The bill expands no‑cost access to recommended vaccines and freezes certain coverage rules through 2029 to boost vaccination and reduce short‑term uncertainty, but shifts costs onto insurers/employers and states and leaves post‑2029 coverage and some billing details uncertain.
People with employer-sponsored and individual health plans, Medicaid and CHIP-enrolled children, and other covered beneficiaries gain no-cost access to ACIP-recommended vaccines (no copays or deductibles) for plan years through Dec 31, 2029, reducing financial barriers to vaccination and likely increasing immunization rates and preventing disease.
Seniors and other Medicare beneficiaries get clearer short-term guidance because the bill freezes how ACIP recommendations are treated for Medicare Part D/covered vaccine determinations as of Oct 25, 2024, reducing immediate coverage uncertainty.
Low- and middle-income families are less likely to face vaccine-related out-of-pocket costs during the covered period, which supports public-health goals and can reduce downstream healthcare use from preventable illness.

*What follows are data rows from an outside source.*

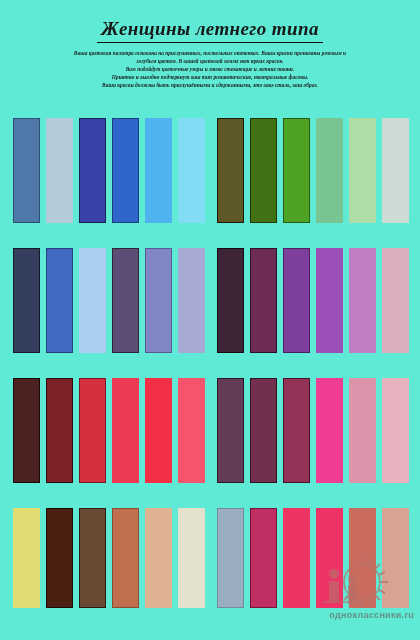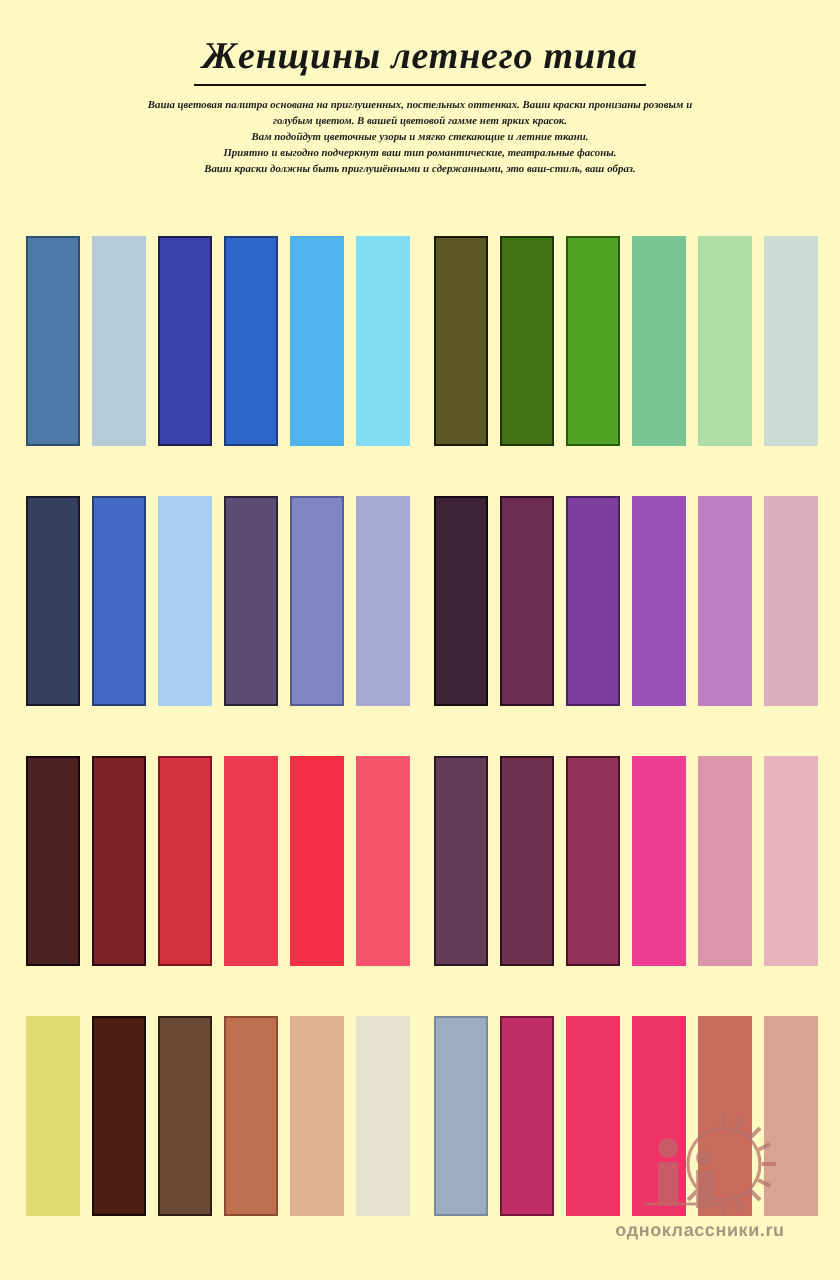--- a/index.html
+++ b/index.html
@@ -12,21 +12,21 @@
     background: #ffffff;
     font-family: "Liberation Serif", "DejaVu Serif", serif;
     overflow: hidden;
     position: relative;
   }
 
   #page {
     position: relative;
     width: 420px;
     height: 640px;
-    background: #fef9c3;
+    background: #5eead4;
   }
 
   
   .header {
     padding-top: 18px;
     text-align: center;
   }
   .title {
     font-family: "Liberation Serif", "DejaVu Serif", serif;
     font-weight: bold;
@@ -101,21 +101,21 @@
     width: 128px;
     height: 80px;
     pointer-events: none;
     opacity: 0.72;
   }
   .wm-text {
     position: absolute;
     left: 0;
     top: 58px;
     width: 128px;
-    text-align: center;
+    text-align: right;
     font-family: "Liberation Sans", sans-serif;
     font-size: 9px;
     font-weight: bold;
     color: #6d5a55;
     letter-spacing: 0.3px;
     opacity: 0.85;
   }
   .wm-sun {
     position: absolute;
     left: 14px;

Insurers and employers must absorb short-term costs to cover recommended vaccines without cost-sharing, which could be passed on as higher premiums, reduced benefits, or other cost-shifting affecting workers and taxpayers.
Coverage protections are time-limited (expire Dec 31, 2029), creating significant uncertainty for patients, providers, and payers about vaccine access and costs after the sunset date.
The federal requirement for benchmark or benchmark-equivalent plans may reduce state flexibility and force state budget or benefit adjustments to comply, straining state health program finances.
Based on analysis of 2 sections of legislative text.
Requires group and individual health plans to cover ACIP-recommended vaccines without cost-sharing for plan years beginning on or after enactment through Dec 31, 2029 (with a minimum-interval exception).
Introduced September 18, 2025 by Frank Pallone · Last progress September 18, 2025
Requires group health plans and health insurance issuers in both the group and individual markets to cover, with no cost-sharing, immunizations that had an ACIP recommendation for the relevant person as of October 25, 2024 (and updates delivered via FDA-approved BLA supplements), for plan years beginning on or after enactment through December 31, 2029. The rule excludes doses given during a required minimum interval and is implemented by adding a new preventive-services requirement to the Public Health Service Act and by updating cross-references that apply to ERISA-covered plans and other regulated issuers.